Cependant, une personne connaissant bien le sujet, mais qui préfère rester anonyme, m’a confié que les données relatives aux importations et aux exportations d’or peuvent être liées à l’or monétaire. En général, les banques centrales achètent de l’or à des banques d’investissement occidentales qui se chargent du transport et de l’assurance du métal. Lorsque ces banques expédient l’or depuis le Royaume-Uni, il s’agit donc de lingots non monétaires, mais lorsqu’il arrive en Chine, il est monétisé (il change de propriétaire) et placé dans les coffres de la banque centrale, supposée se trouver à Pékin.
Les exportations du Royaume-Uni proviennent principalement du marché de gros de l’or à Londres, où pratiquement tous les lingots vendus pèsent 400 onces. Le marché de détail britannique, qui vend des lingots plus petits, n’est pas très important en comparaison, et l’industrie de l’affinage au Royaume-Uni est relativement petite.
Le marché intérieur de l’or chinois, qui exclut les zones franches (FTZ), est quant à lui centré sur le Shanghai Gold Exchange (SGE), où sont négociés principalement des lingots d’or d’un kilogramme.
Le secteur privé chinois négocie des lingots de 1 kg par l’intermédiaire du SGE, tandis que la banque centrale achète de « gros lingots » (lingots de 400 onces) à l’étranger. Comme tout l’or du SGE est négocié en yuans, la Banque centrale chinoise ne peut diversifier ses réserves internationales qu’en achetant de l’or à l’étranger avec des dollars ou d’autres devises. Au-delà de la logique, de nombreuses sources ont indiqué clairement que la PBoC n’achète pas d’or sur le SGE. Par exemple, le World Gold Council, le SGE, et cela m’a été confirmé personnellement par un ancien négociant en or d’une banque d’État chinoise.
Retraits SGE = importations nettes + production minière nationale + métal recyclé
Avant 2022, l’offre et la demande d’or sur le marché chinois correspondaient. Les retraits du SGE ont toujours été supérieurs, à des degrés divers, aux importations nettes et à la production minière nationale, la différence étant l’or recyclé par la bourse centrale.

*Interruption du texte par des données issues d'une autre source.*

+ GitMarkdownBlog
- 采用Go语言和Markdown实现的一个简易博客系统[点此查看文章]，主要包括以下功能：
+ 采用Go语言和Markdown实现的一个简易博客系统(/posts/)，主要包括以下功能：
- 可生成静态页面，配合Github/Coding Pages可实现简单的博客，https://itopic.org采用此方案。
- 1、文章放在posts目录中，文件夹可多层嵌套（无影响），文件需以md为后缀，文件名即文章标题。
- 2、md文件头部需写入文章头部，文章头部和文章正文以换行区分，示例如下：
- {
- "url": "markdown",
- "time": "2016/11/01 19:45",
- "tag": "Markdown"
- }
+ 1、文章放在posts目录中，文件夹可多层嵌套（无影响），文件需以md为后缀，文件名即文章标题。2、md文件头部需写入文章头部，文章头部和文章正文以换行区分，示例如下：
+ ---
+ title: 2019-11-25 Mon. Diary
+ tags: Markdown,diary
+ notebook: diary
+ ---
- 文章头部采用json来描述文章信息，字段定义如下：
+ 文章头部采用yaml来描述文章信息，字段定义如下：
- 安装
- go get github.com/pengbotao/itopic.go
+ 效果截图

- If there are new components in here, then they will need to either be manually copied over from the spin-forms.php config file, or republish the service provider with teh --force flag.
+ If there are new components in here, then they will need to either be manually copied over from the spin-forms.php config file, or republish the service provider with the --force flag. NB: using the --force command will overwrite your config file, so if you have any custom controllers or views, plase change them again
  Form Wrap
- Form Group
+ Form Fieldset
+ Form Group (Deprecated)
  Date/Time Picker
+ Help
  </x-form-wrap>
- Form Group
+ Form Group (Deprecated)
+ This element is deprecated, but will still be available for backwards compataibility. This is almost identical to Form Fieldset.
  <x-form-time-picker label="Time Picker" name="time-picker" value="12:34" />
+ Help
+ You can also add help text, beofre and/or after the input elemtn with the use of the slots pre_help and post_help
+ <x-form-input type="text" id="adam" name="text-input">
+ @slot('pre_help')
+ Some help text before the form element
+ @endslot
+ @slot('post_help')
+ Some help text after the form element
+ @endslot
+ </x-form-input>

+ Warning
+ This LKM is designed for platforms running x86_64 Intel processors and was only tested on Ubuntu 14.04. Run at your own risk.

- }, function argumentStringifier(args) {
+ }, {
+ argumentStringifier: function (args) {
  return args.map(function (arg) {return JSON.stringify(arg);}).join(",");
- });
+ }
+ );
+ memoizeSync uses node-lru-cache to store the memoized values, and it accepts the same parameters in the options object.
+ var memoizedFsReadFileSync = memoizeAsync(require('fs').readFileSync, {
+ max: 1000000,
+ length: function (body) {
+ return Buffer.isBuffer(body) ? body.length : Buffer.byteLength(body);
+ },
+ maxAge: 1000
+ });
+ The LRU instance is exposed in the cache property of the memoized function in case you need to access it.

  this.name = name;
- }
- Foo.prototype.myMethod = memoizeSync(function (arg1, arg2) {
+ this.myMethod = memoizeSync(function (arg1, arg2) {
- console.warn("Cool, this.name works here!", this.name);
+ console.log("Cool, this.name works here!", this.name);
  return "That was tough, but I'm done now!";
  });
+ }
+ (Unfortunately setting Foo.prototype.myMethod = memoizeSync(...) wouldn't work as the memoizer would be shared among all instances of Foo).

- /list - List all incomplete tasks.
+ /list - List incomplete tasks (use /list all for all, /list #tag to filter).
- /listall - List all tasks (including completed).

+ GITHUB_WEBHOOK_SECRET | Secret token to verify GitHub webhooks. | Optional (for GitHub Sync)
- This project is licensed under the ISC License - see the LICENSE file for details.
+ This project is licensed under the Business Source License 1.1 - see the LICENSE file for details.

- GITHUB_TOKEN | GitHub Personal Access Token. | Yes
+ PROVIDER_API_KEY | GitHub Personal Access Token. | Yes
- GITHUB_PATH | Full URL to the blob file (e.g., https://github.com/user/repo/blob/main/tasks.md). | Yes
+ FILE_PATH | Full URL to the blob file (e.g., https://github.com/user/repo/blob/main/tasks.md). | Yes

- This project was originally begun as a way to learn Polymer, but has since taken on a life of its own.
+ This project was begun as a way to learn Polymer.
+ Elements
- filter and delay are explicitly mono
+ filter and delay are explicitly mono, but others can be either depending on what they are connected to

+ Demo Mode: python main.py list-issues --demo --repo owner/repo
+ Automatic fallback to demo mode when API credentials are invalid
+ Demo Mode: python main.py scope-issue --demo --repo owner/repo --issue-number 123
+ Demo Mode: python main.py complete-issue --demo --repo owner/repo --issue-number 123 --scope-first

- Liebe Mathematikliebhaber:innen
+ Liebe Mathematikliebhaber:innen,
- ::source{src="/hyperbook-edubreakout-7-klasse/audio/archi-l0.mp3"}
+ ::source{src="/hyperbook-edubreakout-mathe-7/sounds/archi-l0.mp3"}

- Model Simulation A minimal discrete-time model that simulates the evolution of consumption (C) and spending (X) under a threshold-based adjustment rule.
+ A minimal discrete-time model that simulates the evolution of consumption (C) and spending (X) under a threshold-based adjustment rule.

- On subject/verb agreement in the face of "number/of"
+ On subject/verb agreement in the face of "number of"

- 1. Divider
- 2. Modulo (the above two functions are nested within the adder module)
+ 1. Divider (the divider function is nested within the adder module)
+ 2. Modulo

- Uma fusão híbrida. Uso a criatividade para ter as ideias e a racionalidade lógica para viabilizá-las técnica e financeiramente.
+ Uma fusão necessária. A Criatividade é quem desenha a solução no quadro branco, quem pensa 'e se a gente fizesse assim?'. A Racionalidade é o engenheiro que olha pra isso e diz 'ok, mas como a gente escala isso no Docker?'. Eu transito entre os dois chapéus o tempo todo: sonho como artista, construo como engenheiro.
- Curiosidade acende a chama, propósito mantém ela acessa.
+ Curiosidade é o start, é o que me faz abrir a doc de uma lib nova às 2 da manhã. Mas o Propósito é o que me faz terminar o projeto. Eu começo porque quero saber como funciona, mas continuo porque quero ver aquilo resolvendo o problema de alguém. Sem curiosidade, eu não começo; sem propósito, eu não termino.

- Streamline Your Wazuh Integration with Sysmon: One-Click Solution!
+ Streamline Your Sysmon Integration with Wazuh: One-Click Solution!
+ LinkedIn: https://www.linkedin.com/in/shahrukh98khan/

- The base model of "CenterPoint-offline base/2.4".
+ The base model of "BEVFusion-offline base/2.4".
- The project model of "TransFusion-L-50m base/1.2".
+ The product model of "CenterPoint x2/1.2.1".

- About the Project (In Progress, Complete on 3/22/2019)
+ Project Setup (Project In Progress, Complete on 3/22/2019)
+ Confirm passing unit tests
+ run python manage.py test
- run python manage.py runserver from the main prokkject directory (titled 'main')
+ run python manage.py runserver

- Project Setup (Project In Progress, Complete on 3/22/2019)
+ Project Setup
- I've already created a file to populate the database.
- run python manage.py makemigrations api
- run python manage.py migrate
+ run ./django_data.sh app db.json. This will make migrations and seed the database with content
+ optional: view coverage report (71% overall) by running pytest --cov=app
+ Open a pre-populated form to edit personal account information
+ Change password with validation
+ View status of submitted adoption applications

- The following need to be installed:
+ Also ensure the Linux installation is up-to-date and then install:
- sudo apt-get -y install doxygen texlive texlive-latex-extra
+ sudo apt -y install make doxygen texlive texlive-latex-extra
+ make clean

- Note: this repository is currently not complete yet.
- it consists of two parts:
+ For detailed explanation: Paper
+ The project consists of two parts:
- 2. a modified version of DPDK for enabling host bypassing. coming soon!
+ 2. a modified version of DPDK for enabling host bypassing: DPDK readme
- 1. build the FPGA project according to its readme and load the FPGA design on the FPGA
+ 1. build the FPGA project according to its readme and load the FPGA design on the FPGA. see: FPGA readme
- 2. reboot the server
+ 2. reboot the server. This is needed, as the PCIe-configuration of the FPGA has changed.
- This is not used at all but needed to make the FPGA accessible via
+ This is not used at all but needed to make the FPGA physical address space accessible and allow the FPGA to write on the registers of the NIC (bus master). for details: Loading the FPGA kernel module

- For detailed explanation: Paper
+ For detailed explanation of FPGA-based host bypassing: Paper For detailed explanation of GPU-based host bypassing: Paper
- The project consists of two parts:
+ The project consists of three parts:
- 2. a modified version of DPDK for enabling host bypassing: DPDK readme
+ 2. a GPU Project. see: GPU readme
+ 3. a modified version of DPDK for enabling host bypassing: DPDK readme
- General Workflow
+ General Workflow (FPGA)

S’il était vrai que les banques d’investissement expédient de l’or en Chine, sous forme d’or non monétaire visible dans les données douanières, qui ne passe pas par le système SGE, nous constaterions un écart entre l’offre apparente d’or chinois et les retraits effectués par le SGE. En effet, la Chine recevrait plus d’or qu’elle n’en vendrait par l’intermédiaire du SGE. En une formule :
Retraits SGE < importations nettes + production minière nationale + métal recyclé
En effet, tant en 2022 qu’en 2023, les importations nettes de la Chine et la production minière ont dépassé les retraits du SGE (sans parler de l’or recyclé).
Comme nous le verrons, l’excédent du marché de l’or chinois – les importations qui ne sont pas vendues par l’intermédiaire du SGE – est absorbé par la PBoC.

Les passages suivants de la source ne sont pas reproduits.